[MATERIAL FOR THIS TASK Boundary: Start]

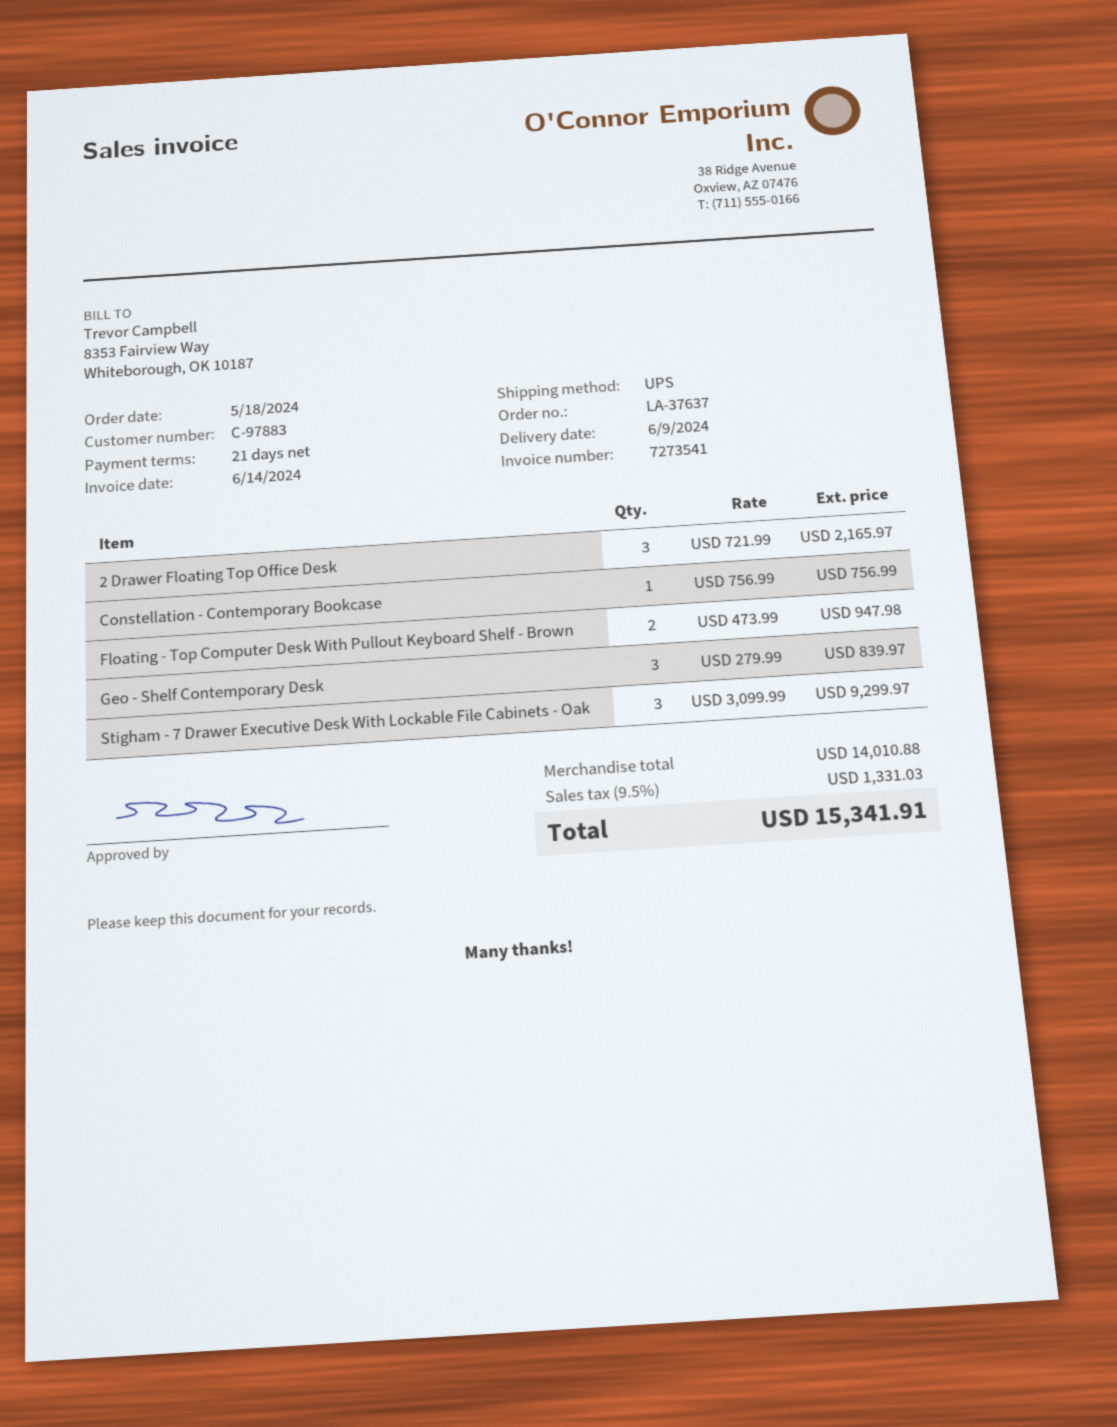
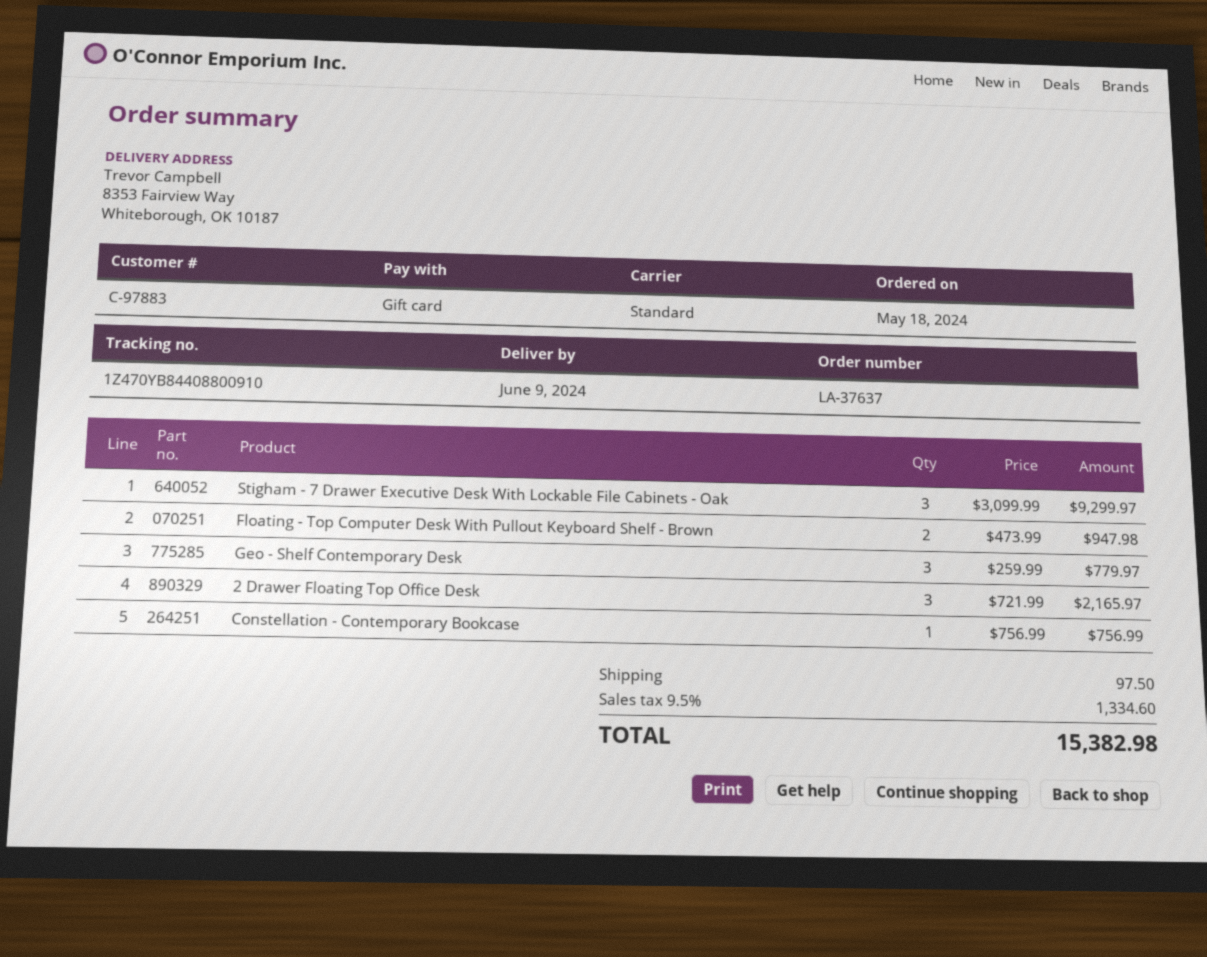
shipping method: UPS -> standard
Geo - Shelf Contemporary Desk: 3 x 279.99 = 839.97 -> 3 x 259.99 = 779.97
shipping: none -> 97.50
tax: 9.5% = 1331.03 -> 9.5% = 1334.60
total: 15341.91 -> 15382.98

[MATERIAL FOR THIS TASK Boundary: End]

-- PROBLEM --
Wherever the word "shipping" appears in a line of the data above, copy that line.

-- RESPONSE TO THIS EXERCISE --
shipping method: UPS -> standard
shipping: none -> 97.50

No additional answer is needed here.